§ **Work request**: Output the line that contains "include mobile implementations" and each line after it in the listing, exactly as they appear, through the very last line.

── Material supplied

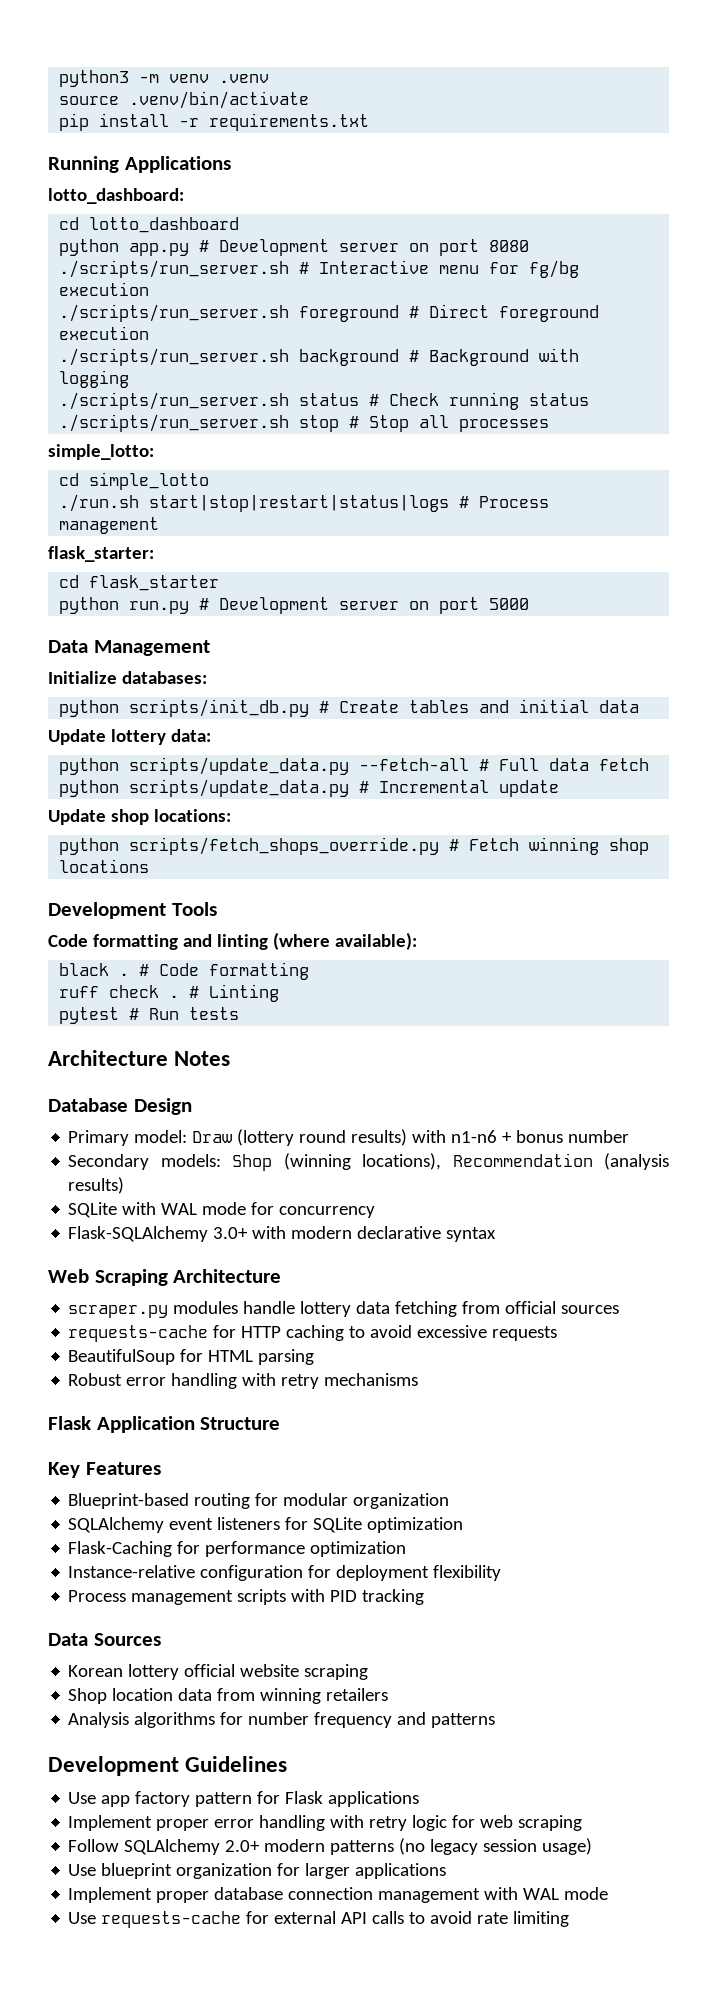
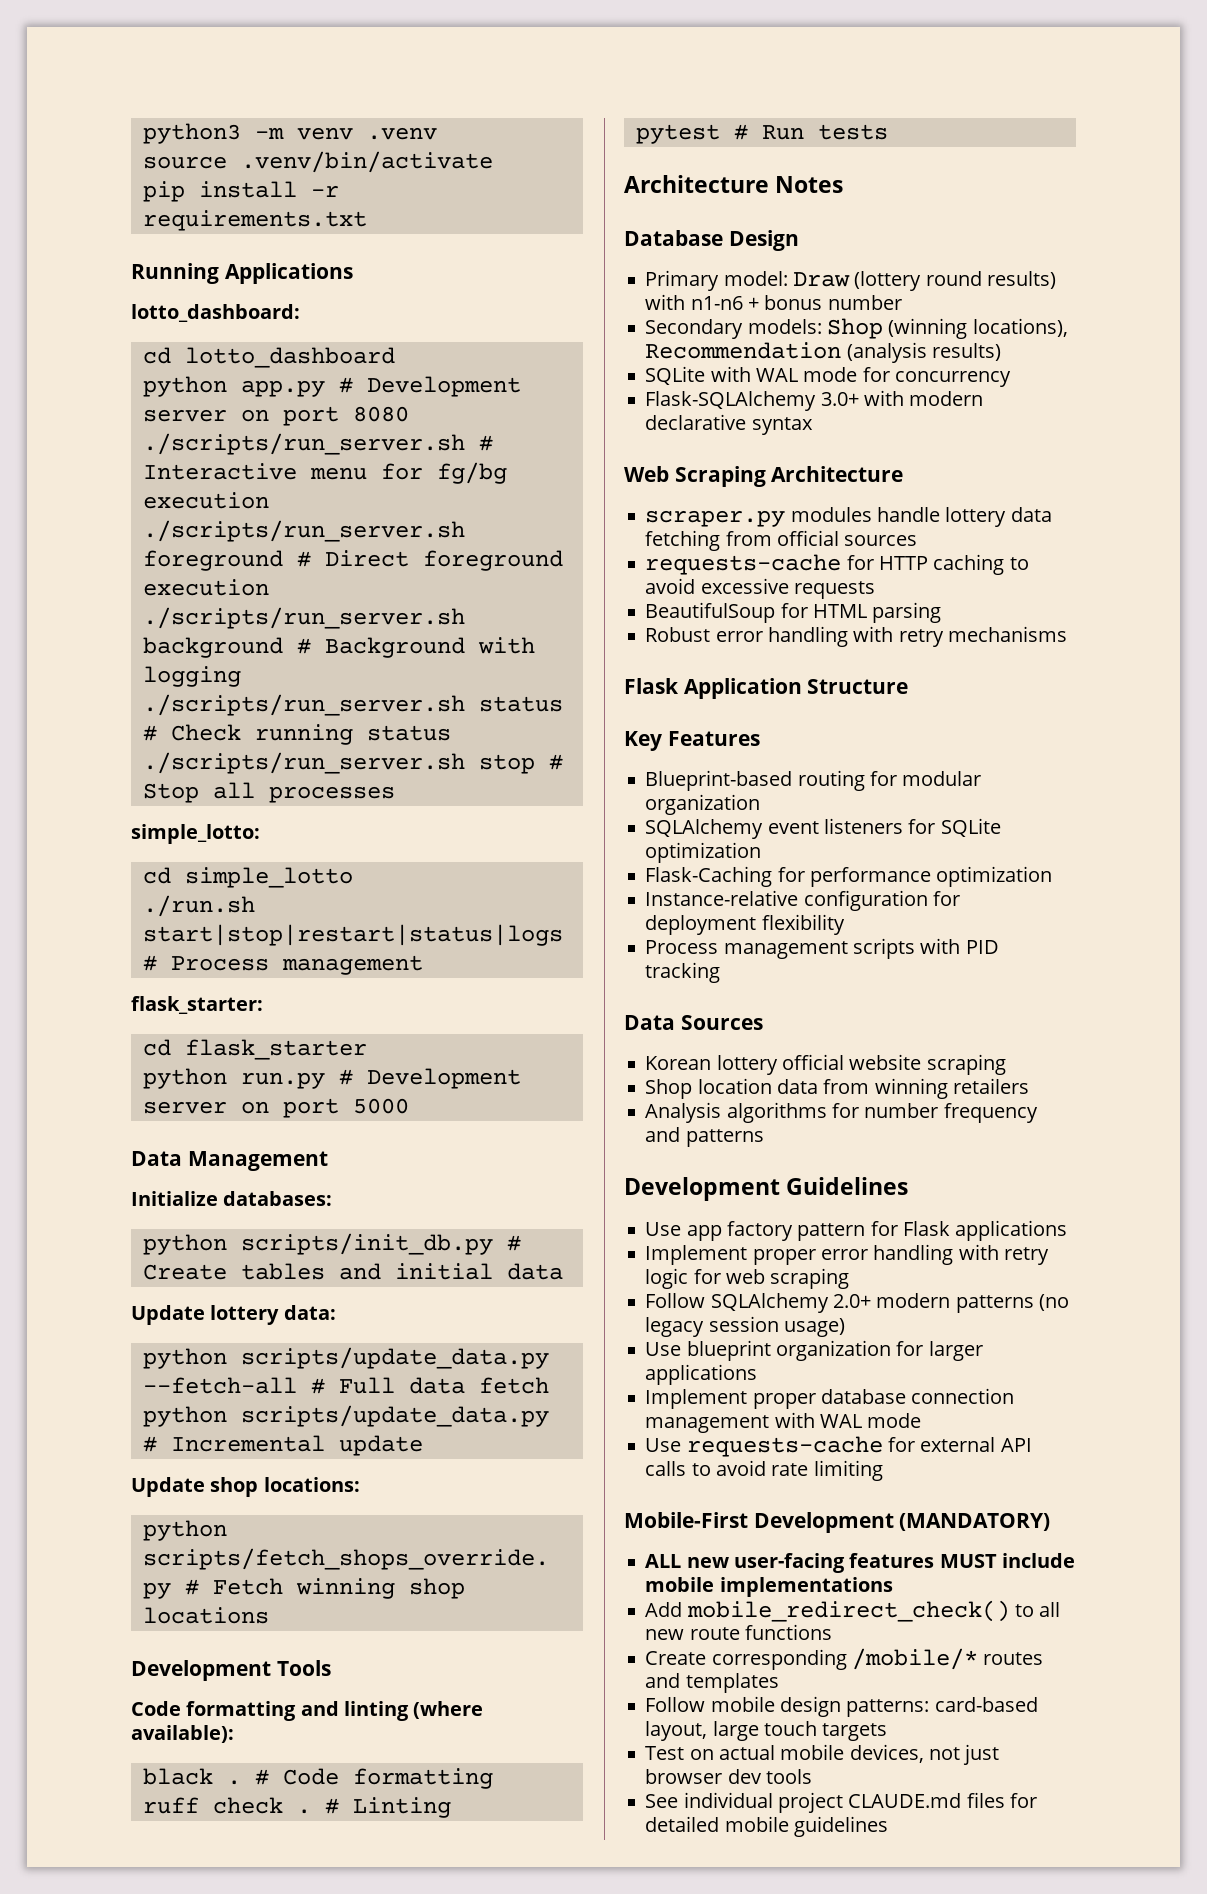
+ Mobile-First Development (MANDATORY)
+ ALL new user-facing features MUST include mobile implementations
+ Add mobile_redirect_check() to all new route functions
+ Create corresponding /mobile/* routes and templates
+ Follow mobile design patterns: card-based layout, large touch targets
+ Test on actual mobile devices, not just browser dev tools
+ See individual project CLAUDE.md files for detailed mobile guidelines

────

§ **Result of the exercise**:
+ ALL new user-facing features MUST include mobile implementations
+ Add mobile_redirect_check() to all new route functions
+ Create corresponding /mobile/* routes and templates
+ Follow mobile design patterns: card-based layout, large touch targets
+ Test on actual mobile devices, not just browser dev tools
+ See individual project CLAUDE.md files for detailed mobile guidelines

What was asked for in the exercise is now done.